= TRY IT =
Without the images, output every record exactly as it appears.

= AVAILABLE DATA =

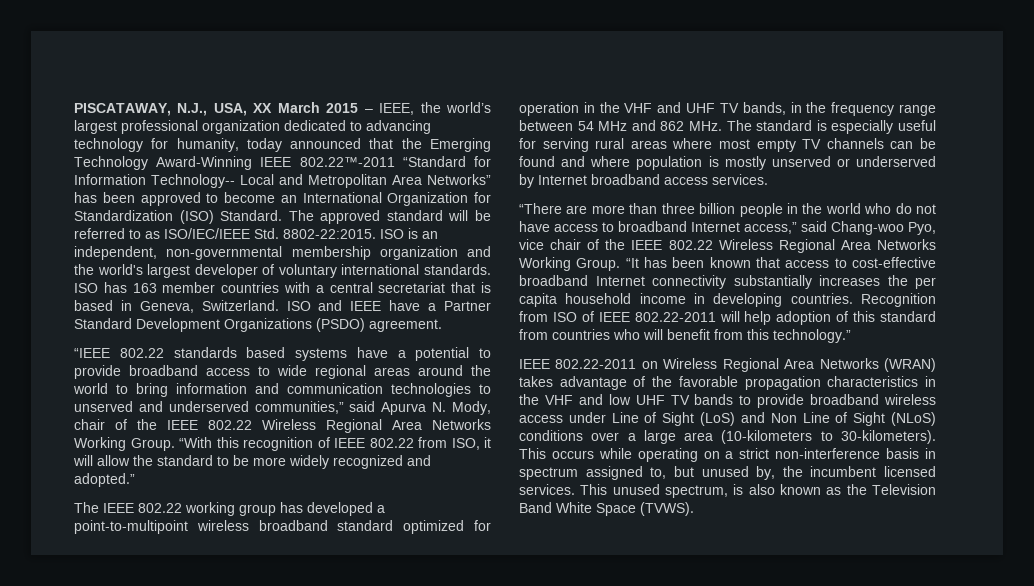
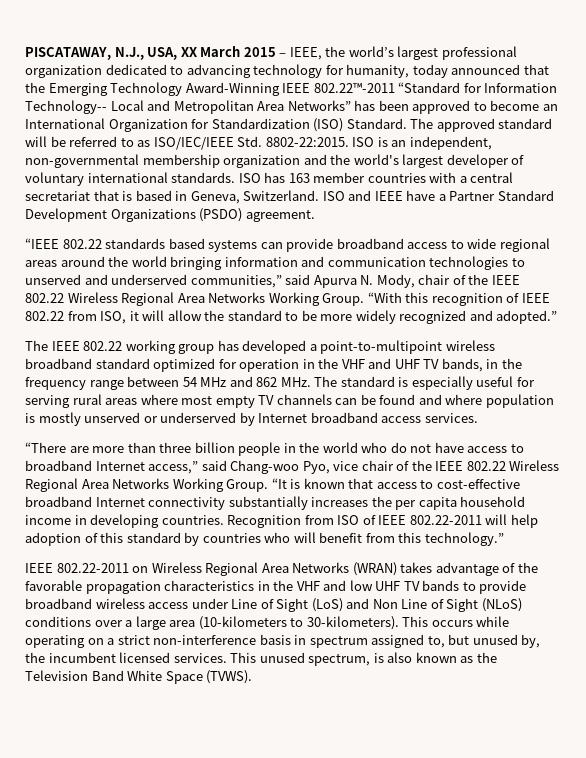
- “IEEE 802.22 standards based systems have a potential to provide broadband access to wide regional areas around the world to bring information and communication technologies to unserved and underserved communities,” said Apurva N. Mody, chair of the IEEE 802.22 Wireless Regional Area Networks Working Group.
+ “IEEE 802.22 standards based systems can provide broadband access to wide regional areas around the world bringing information and communication technologies to unserved and underserved communities,” said Apurva N. Mody, chair of the IEEE 802.22 Wireless Regional Area Networks Working Group.
- “It has been known that access to cost-effective broadband Internet connectivity substantially increases the per capita household income in developing countries.
+ “It is known that access to cost-effective broadband Internet connectivity substantially increases the per capita household income in developing countries.
- Recognition from ISO of IEEE 802.22-2011 will help adoption of this standard from countries who will benefit from this technology.”
+ Recognition from ISO of IEEE 802.22-2011 will help adoption of this standard by countries who will benefit from this technology.”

= RESULT OF THIS TASK =
- “IEEE 802.22 standards based systems have a potential to provide broadband access to wide regional areas around the world to bring information and communication technologies to unserved and underserved communities,” said Apurva N. Mody, chair of the IEEE 802.22 Wireless Regional Area Networks Working Group.
+ “IEEE 802.22 standards based systems can provide broadband access to wide regional areas around the world bringing information and communication technologies to unserved and underserved communities,” said Apurva N. Mody, chair of the IEEE 802.22 Wireless Regional Area Networks Working Group.
- “It has been known that access to cost-effective broadband Internet connectivity substantially increases the per capita household income in developing countries.
+ “It is known that access to cost-effective broadband Internet connectivity substantially increases the per capita household income in developing countries.
- Recognition from ISO of IEEE 802.22-2011 will help adoption of this standard from countries who will benefit from this technology.”
+ Recognition from ISO of IEEE 802.22-2011 will help adoption of this standard by countries who will benefit from this technology.”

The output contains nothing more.